Except as otherwise provided in this section, and without regard to the discretionary or ministerial nature of the conduct in question, each officer and employee of a governmental agency, each volunteer acting on behalf of a governmental agency, and each member of a board, council, commission, or statutorily created task force of a governmental agency is immune from tort liability for an injury to a person or damage to property caused by the officer, employee, or member while in the course of employment or service or caused by the volunteer while acting on behalf of a governmental agency if all of the following are met:
(a) The officer, employee, member, or volunteer is acting or reasonably believes he or she is acting within the scope of his or her authority.
(b) The governmental agency is engaged in the exercise or discharge of a governmental function.
(c) The officer's, employee's, member's, or volunteer's conduct does not amount to gross negligence that is the proximate cause of the injury or damage.

Here, the only dispute is whether Pennington's conduct constituted gross negligence.

"Gross negligence" is defined by statute as "conduct so reckless as to demonstrate a substantial lack of concern for whether an injury results." MCL 691.1407(8)(a). "Evidence of ordinary negligence is not *424enough to establish a material question of fact regarding whether a government employee was grossly negligent." Chelsea Investment Group LLC v. Chelsea , 288 Mich.App. 239, 265, 792 N.W.2d 781 (2010). Moreover, "[s]imply alleging that an actor could have done more is insufficient under Michigan law, because, with the benefit of hindsight, a claim can always be made that extra precautions could have influenced the result." Tarlea v. Crabtree , 263 Mich.App. 80, 90, 687 N.W.2d 333 (2004).
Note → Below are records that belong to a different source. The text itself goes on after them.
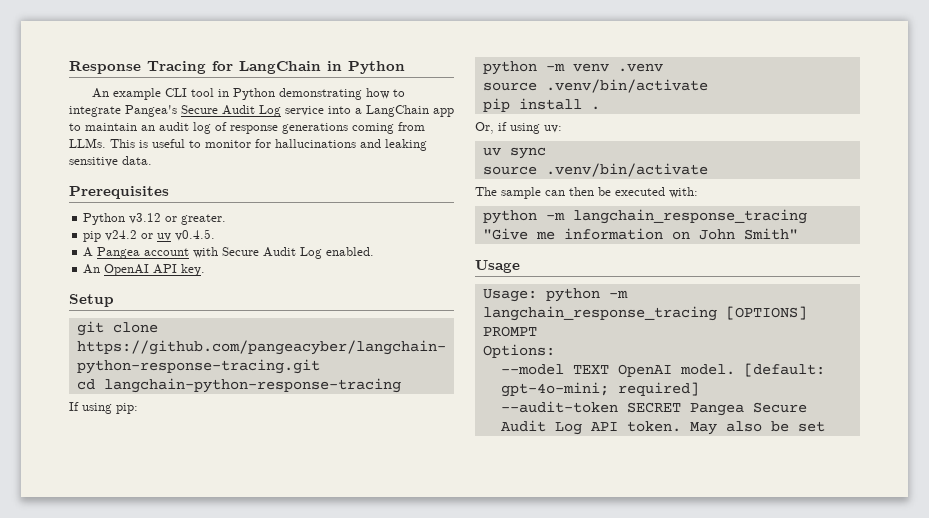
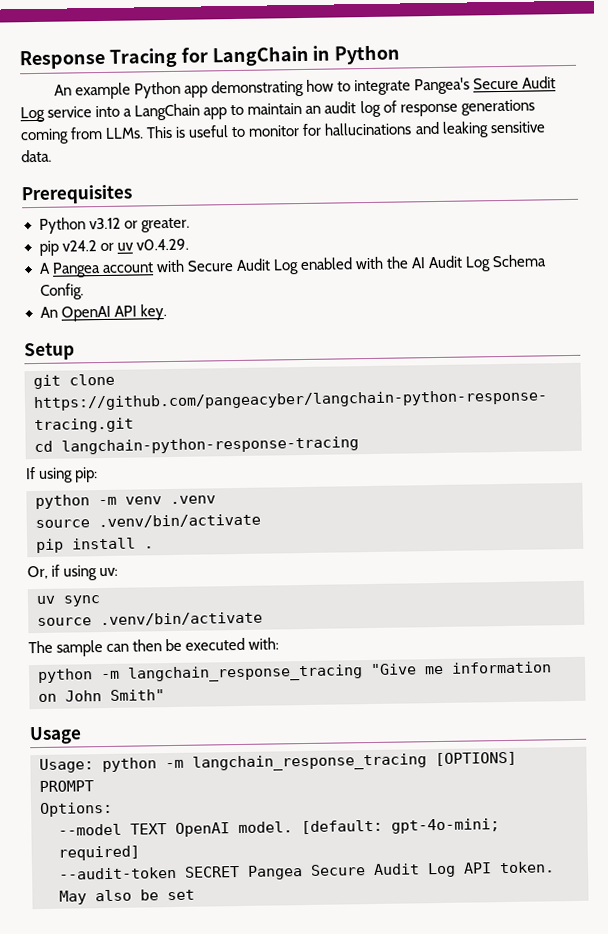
- An example CLI tool in Python demonstrating how to integrate Pangea's Secure Audit Log service into a LangChain app to maintain an audit log of response generations coming from LLMs.
+ An example Python app demonstrating how to integrate Pangea's Secure Audit Log service into a LangChain app to maintain an audit log of response generations coming from LLMs.
- pip v24.2 or uv v0.4.5.
+ pip v24.2 or uv v0.4.29.
- A Pangea account with Secure Audit Log enabled.
+ A Pangea account with Secure Audit Log enabled with the AI Audit Log Schema Config.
This is true of "the most exacting standard of conduct, the negligence standard," and even truer of the "much less demanding standard of care," gross negligence. Id . The latter suggests "almost a willful disregard of precautions or measures to attend to safety and a singular disregard for substantial risks." Id . Although questions regarding whether a governmental employee's conduct constituted gross negligence are generally questions of fact for the jury, if reasonable minds could not differ, summary disposition may be granted. Briggs v. Oakland Co. , 276 Mich.App. 369, 374, 742 N.W.2d 136 (2007).

In this case, the trial court concluded that if Wood could establish that no one put lug nuts on the van, it was proof of gross negligence. Although we agree that the complete failure to put lug nuts on the vehicle could, under certain circumstances, constitute gross negligence, in this case, there is no evidence that Pennington was negligent, let alone grossly negligent, for failing to ensure that there were lug nuts on the van. First, the testimony reflects *715that it was his responsibility to drive buses for the city of Detroit. Although he was obligated to inspect any bus, including its tires and lug nuts, before driving it, he testified that when it came to relief vans (like the one he was driving at the time of the accident), the responsibility for ensuring the vehicle was in proper working order *425fell to maintenance workers.5 There is no evidence whatsoever that, before driving the vehicle, Pennington was actually aware that there were no lug nuts on the driver's side rear wheel, and his failure to inspect it before driving, although arguably negligent, simply does not rise to the level of gross negligence. Further, although it is reasonable to infer that Pennington was aware that the tire on his vehicle was wobbling before the tire came off, there is no evidence that he was aware that the wobbling was caused by the absence of lug nuts, nor is there any evidence that the only possible cause for a wobbling tire is that the wheel is about to fall off. Accordingly, on this record, Wood provided no evidence that Pennington's conduct rose to the level of gross negligence.6

Affirmed in part and reversed in part. No taxable costs, neither party having prevailed in full. MCR 7.219(A).

JANSEN and METER, JJ., concurred with M. J. KELLY, P.J.